Ad essere vigili sulle prossime interpretazioni ed applicazioni della CSRD non sono solo i soggetti espressamente contemplati dalla direttiva, ma anche coloro che, sebbene formalmente esentati dall’obbligo, come conseguenza dell’innovazione dell’oggetto di rendicontazione saranno d’ora in poi tenuti a raccogliere informazioni sulla sostenibilità per comunicarle ai loro partner commerciali.

Questo modello è conseguenza della disposizione della direttiva che prevede l’obbligo di includere nella Rendicontazione di Sostenibilità una descrizione dei principali impatti negativi, effettivi o potenziali, legati alla catena del valore dell’impresa, quindi un’esposizione delle azioni intraprese per identificare e monitorare tali impatti. Gli European Sustainability Reporting Standards (ESRS) poi specificano che dovranno essere riportate anche le informazioni sugli impatti materiali, sui rischi e sulle opportunità connessi all’impresa attraverso i suoi rapporti commerciali diretti e indiretti nella catena del valore a monte e a valle, come risultanti dalle attività di due diligence e dall’analisi di materialità.

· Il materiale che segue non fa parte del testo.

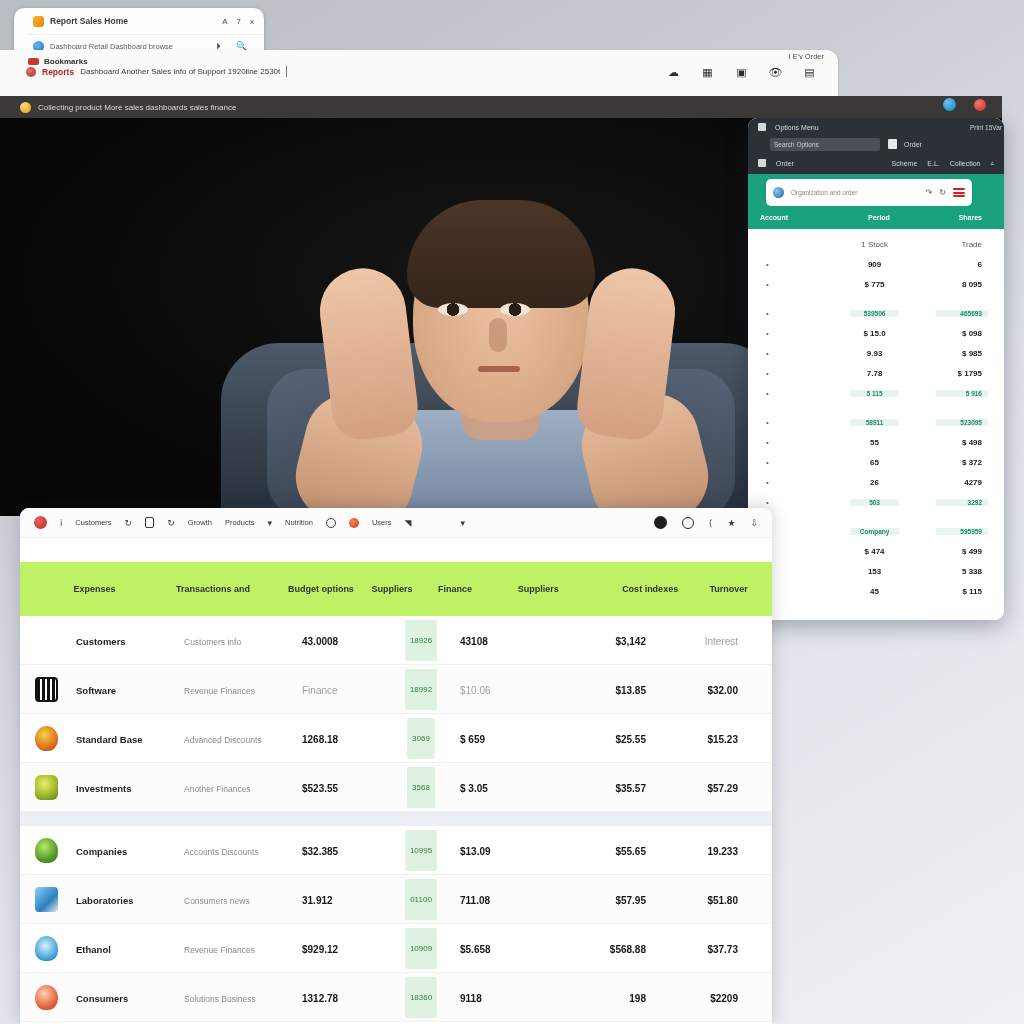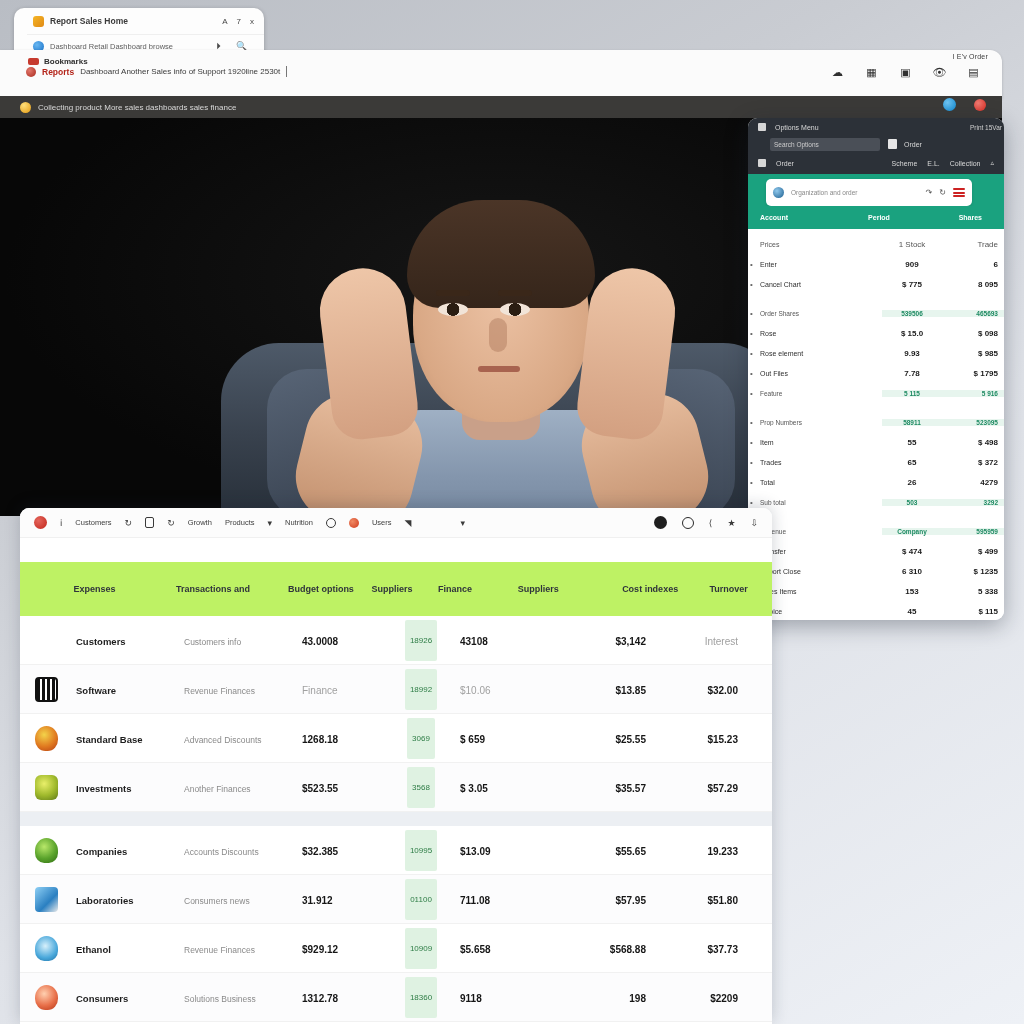"Bookmarks" #chrome { width: 1002px -> 838px }
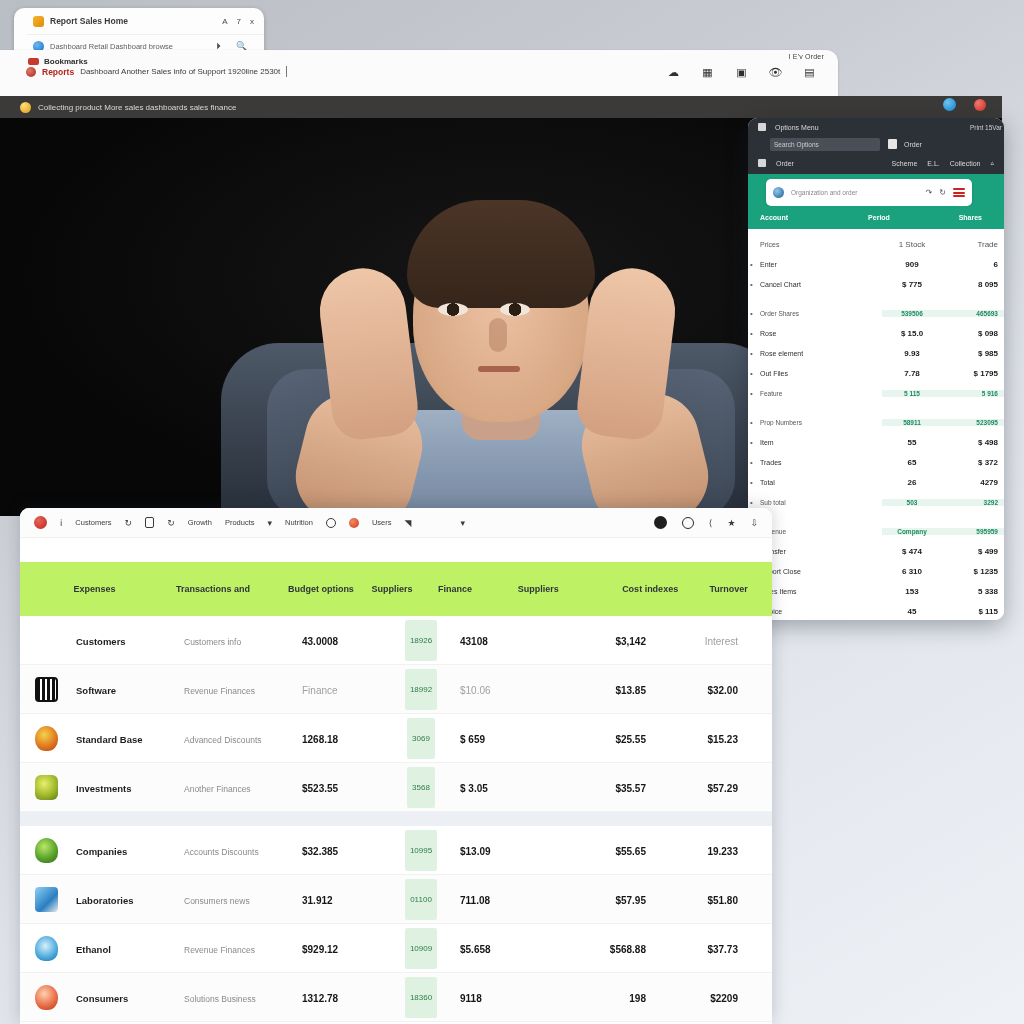"1 Stock" .rp-row { gap: none -> 37px; padding: 0 0 -> 0 16px }
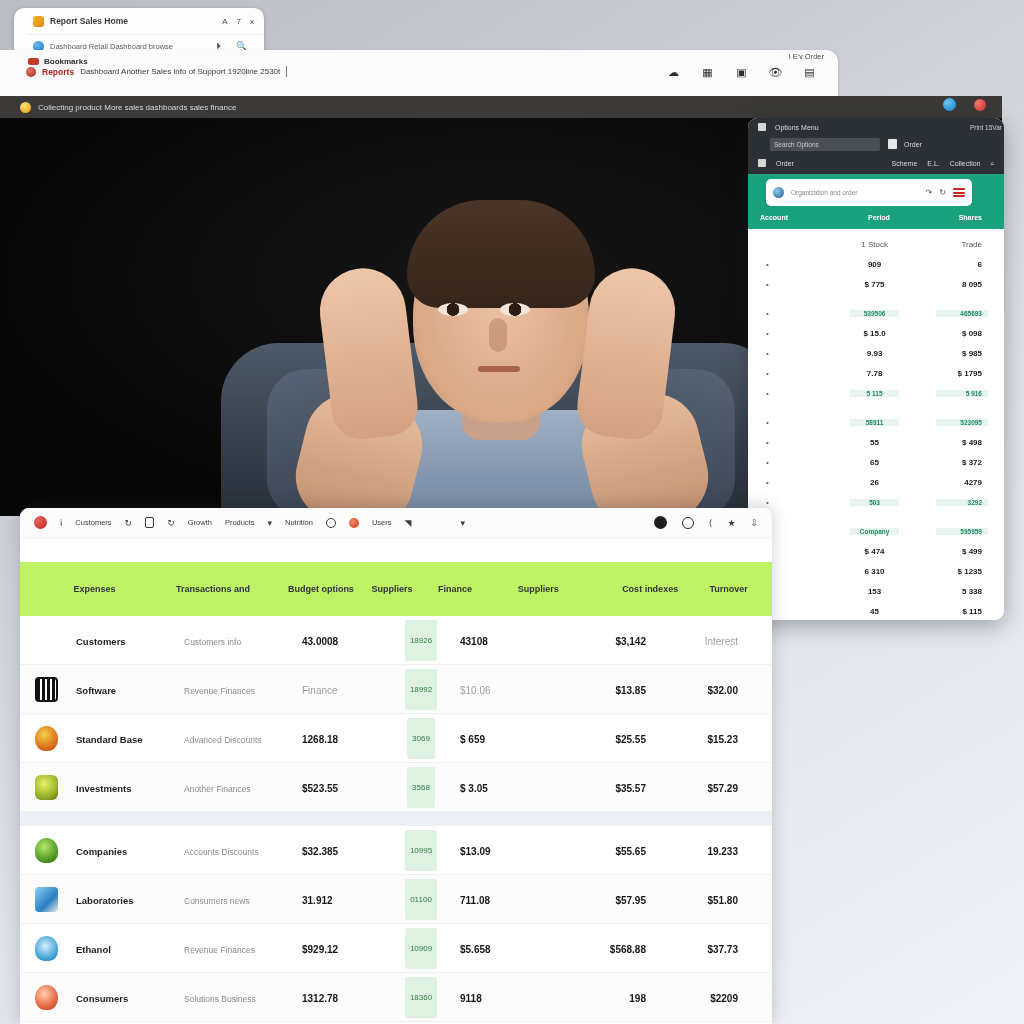"6 310" div.rp-row { html: <div> <span>•</span> <span>Report Close</span> <span>6 310</span> <span>$ 1235</span> </div> -> none }
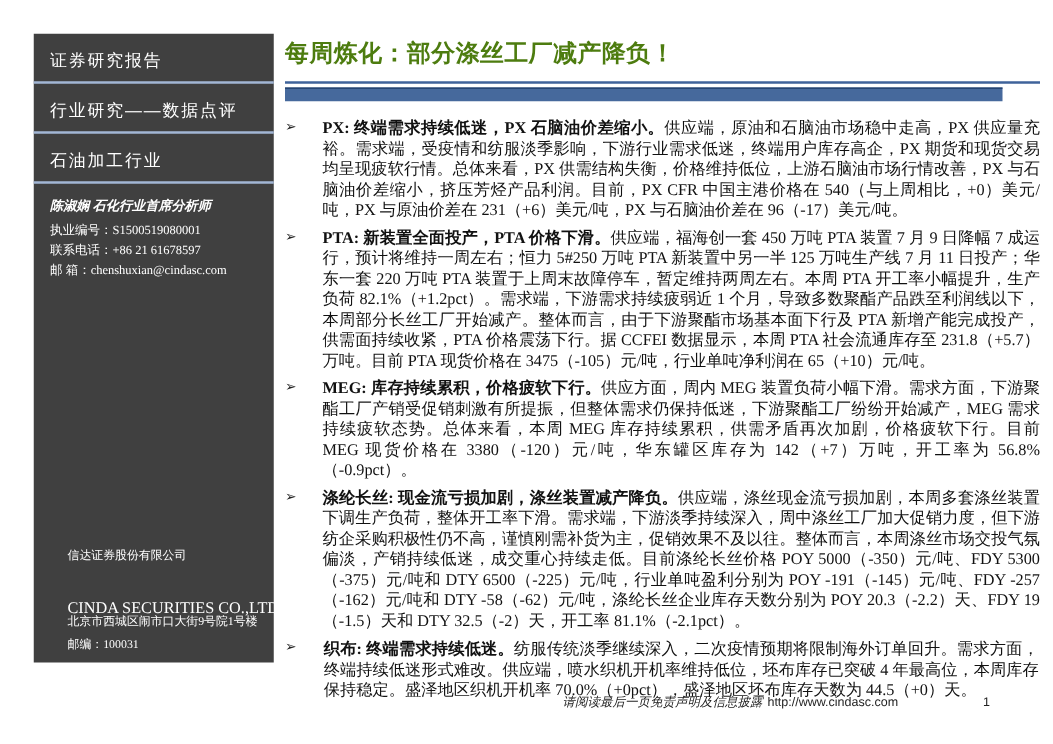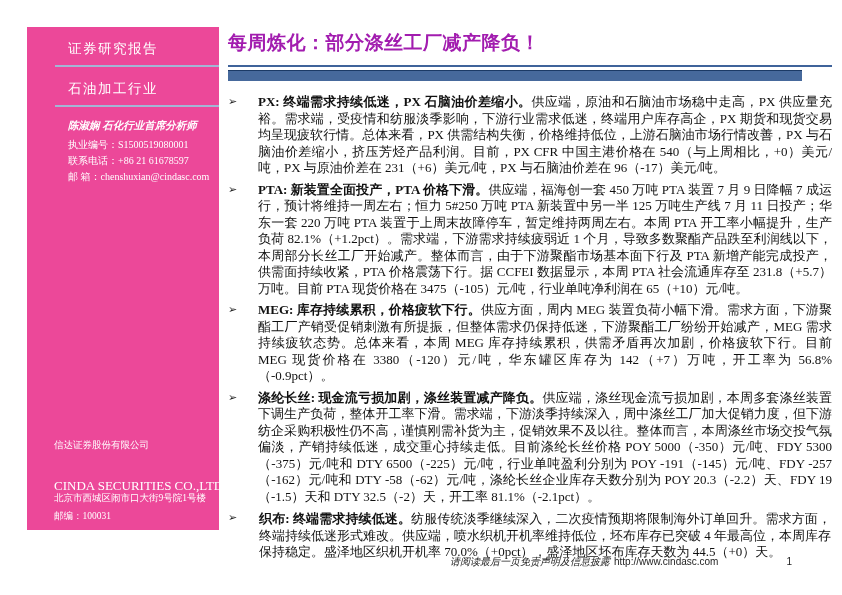"证券研究报告" .sidebar { background: #ec4899 -> #404040; padding-left: 28px -> none }
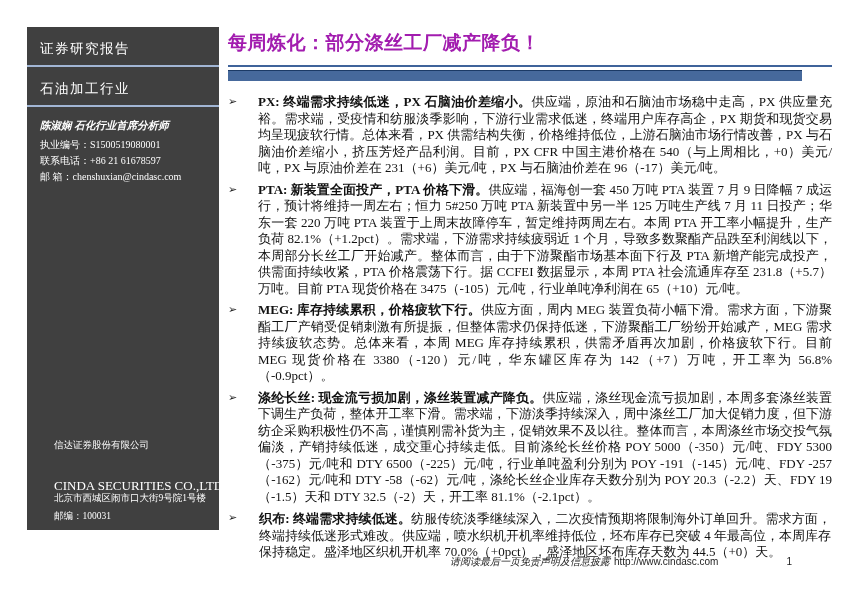"每周炼化：部分涤丝工厂减产降负！" .title { color: #a21caf -> #4d7c0f }
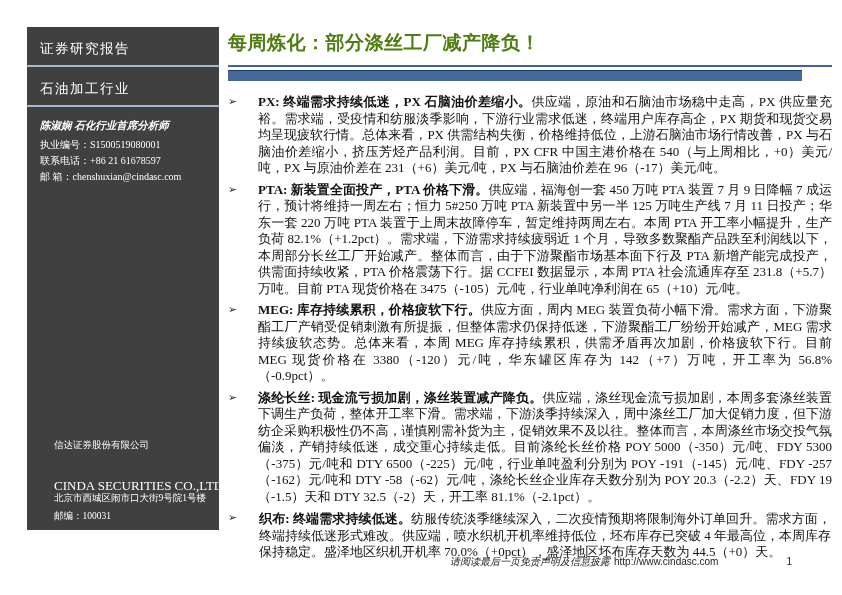"行业研究——数据点评" div.sb-heading { html: none -> <div>行业研究——数据点评</div> }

Questi riferimenti alla catena di valore dell’impresa allargano sostanzialmente l’obbligo di trasparenza gravante sugli enti europei rendendolo secondo alcuni eccessivamente gravoso, se non addirittura impraticabile. Le previsioni normative analizzate implicano infatti che anche imprese che a seguito di attente considerazioni erano state esentate dall’obbligo di compilare una rendicontazione di sostenibilità in ragione della loro dimensione o natura, siano ora tenute ad acquisire informazioni sui temi ESG per comunicarle ai loro più grandi partner commerciali, i quali sono invece espressamente sottomessi alla CSRD. È chiaro perché a primo impatto un obbligo di questa portata possa spaventare, ma studiando più approfonditamente la normativa si possono constatare una serie di accorgimenti che gli organi dell’Unione Europea hanno implementato per tener conto di queste difficoltà e temperare l’obbligo quando necessario.

Prima di tutto l’estensione dell’oggetto di rendicontazione non deve necessariamente riguardare ogni singola entità nella catena del valore, ma soltanto quelle più rilevanti. Poi la normativa ammette circostanze in cui l’impresa non riesca a raccogliere i dati richiesti, e le permette allora di riportare semplici stime utilizzando tutte le informazioni ragionevoli ad essa disponibili (ad esempio i dati medi di settore). Infine, durante i primi tre anni di vigenza della direttiva, qualora non siano disponibili tutte le informazioni necessarie relative alla catena del valore di un’impresa, questa spiega gli sforzi compiuti per ottenerle, i motivi per cui non è stato possibile e i suoi piani per riuscirci in futuro.

Le imprese non sono quindi abbandonate a sé stesse, ricettrici di obblighi impossibilmente onerosi, ma sono accompagnate dall’Unione Europea passo dopo passo verso lo sviluppo dell’imprenditoria sociale.